All the while, he keeps the same ritual of tending to the canary: cleaning the crap out of the canary’s cage and changing the magazine papers at the bottom, washing out and refilling the water bottle and refilling the bird feeder with whatever he can find—pieces of a hard-boiled egg, the last layer of bird food, etc.
In yet another “kato-strophe” in the Aristotleian sense, he returns to find his belongings in a pile at the foot of the stairs, the cage with the canary on top. In a fortunate swoop of fate, with nowhere else to go, he lets himself into the elderly neighbor’s bottom floor apartment to find the man fallen to the floor, apparently dead. So he makes the best of it and moves in, all the while with the dead body of the old man blocking his way from the kitchen to the living room. In this dire strait, he calls his mother on the old man’s phone. The only thing he can muster is a “Ma ma, mama . . .” and no more.

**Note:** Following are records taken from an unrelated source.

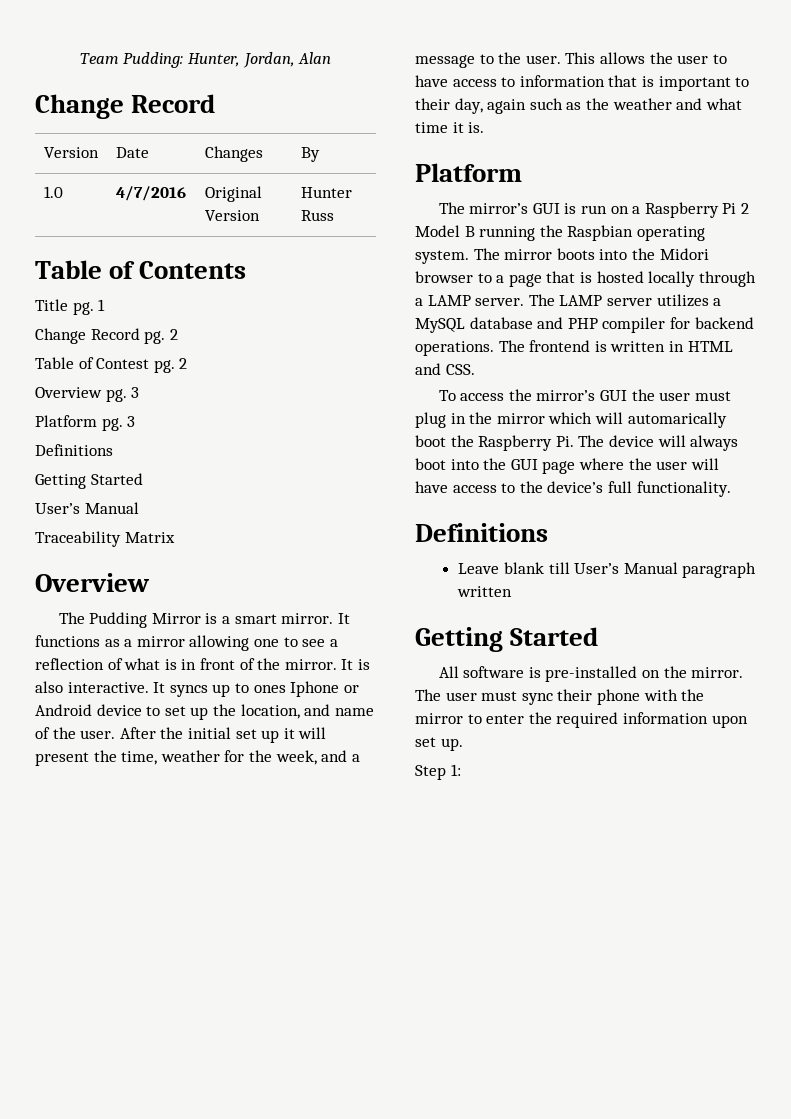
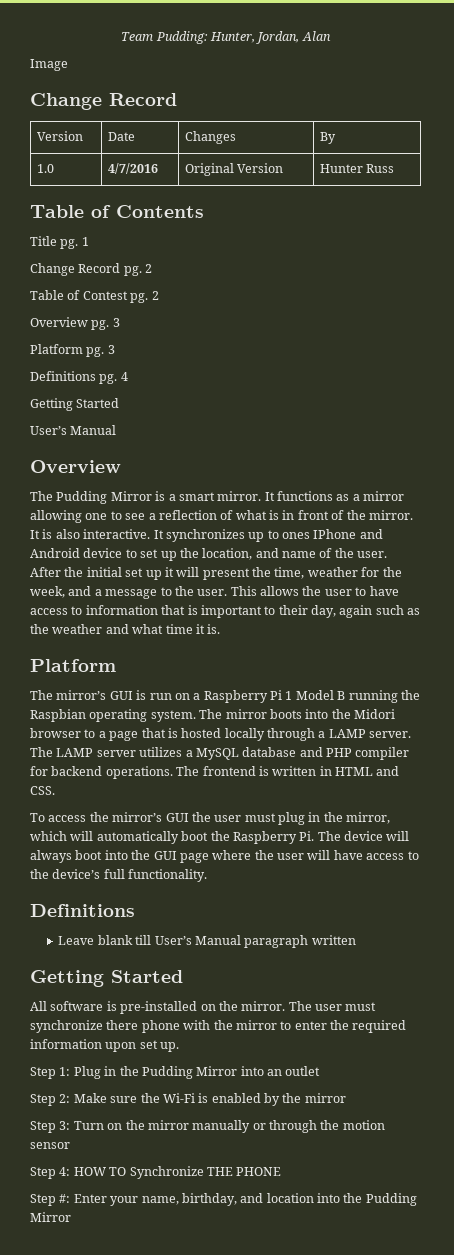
+ Image
  Platform pg. 3
- Definitions
+ Definitions pg. 4
- Traceability Matrix
- It syncs up to ones Iphone or Android device to set up the location, and name of the user.
+ It synchronizes up to ones IPhone and Android device to set up the location, and name of the user.
- The mirror’s GUI is run on a Raspberry Pi 2 Model B running the Raspbian operating system.
+ The mirror’s GUI is run on a Raspberry Pi 1 Model B running the Raspbian operating system.
- To access the mirror’s GUI the user must plug in the mirror which will automarically boot the Raspberry Pi. The device will always boot into the GUI page where the user will have access to the device’s full functionality.
+ To access the mirror’s GUI the user must plug in the mirror, which will automatically boot the Raspberry Pi. The device will always boot into the GUI page where the user will have access to the device’s full functionality.
- The user must sync their phone with the mirror to enter the required information upon set up.
+ The user must synchronize there phone with the mirror to enter the required information upon set up.
- Step 1:
+ Step 1: Plug in the Pudding Mirror into an outlet
+ Step 2: Make sure the Wi-Fi is enabled by the mirror
+ Step 3: Turn on the mirror manually or through the motion sensor
+ Step 4: HOW TO Synchronize THE PHONE
+ Step #: Enter your name, birthday, and location into the Pudding Mirror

It was at this point that my friend and I decided to leave. We both had had enough. We left the theater where we found another lady and a few others who had left in disgust.
Now, as a lit major, I can understand the subtleties in this movie. We are not supposed to be seeing it for what it is, but like an allegory, what is stands for. Everything is a symbol for another symbol in this very cerebral flick. The protagonist is a symbol for Greece in the economic crisis. His beautiful canary, a beautiful delicate creature that relies on the kindness of others capable of producing profound song in solitude, is a symbol for him. The one hope he has for life is that canary; when it dies, he dies. (Although I didn’t see the end, am I right? Does he get so desperate he eats the canary?) Here is a psychological portrait of an autistic, self-absorbed vulnerable young man with no support group or network. The motif of finding mercy at the hands of strangers echoed with the beginning song is played out in this stark artistic tour de force. It reminded me of Dali’s Chien de Andalous in its disgusting unmasking of the grotesqueties of the subconscience. But really, is it all necessary?
If we are to accept the premise that art can function as a political tool, then why oh why would you want to showcase this type of dismal portrayal of Greece, especially with so much media backlash from non-Greek forces? This movie won many awards. It was arranged for the prime-time viewing slot at 8:30 pm on a Saturday night. Are we that self-deprecating that we glorify such pathetically sick depictions of the sad state of affairs in our country—to watch a young man slurp up his own cum? As a Greek, I know we are prone to self-flagellation and self-absorption as well as hyperbole. But please, is it necessary to grovel to such depths to show the world how sick the Greek soul is. We are supposed to be using film to elevate us out of this desperate situation, which I can argue is not the worst that Greece has seen and it WILL OVERCOME even this, not plunge us deeper into the abyss. Seriously, Hellenic Chamber of Commerce and the wonderful people who put this line up of films together, NOT a good choice for your average Greek-American movie goer on a Saturday night.
I want my money back.
1 COMMENT
Not only was this film highly offensive. It made Greeks look worse than a 3rd world country in the most perverted negative darkest of ways. If I were not Greek and I saw this it would steer me far from Greece and Greek people in general. What were you thinking Greek film committee? Do we need more negativity? I want my money back as well. The whole film I had my hands in my face couldn’t watch the majority of the scenes and 20 minutes in I walked out. Very disappointed. Horrible experience. I do not see the art or the awards in this film. It was pure garbage!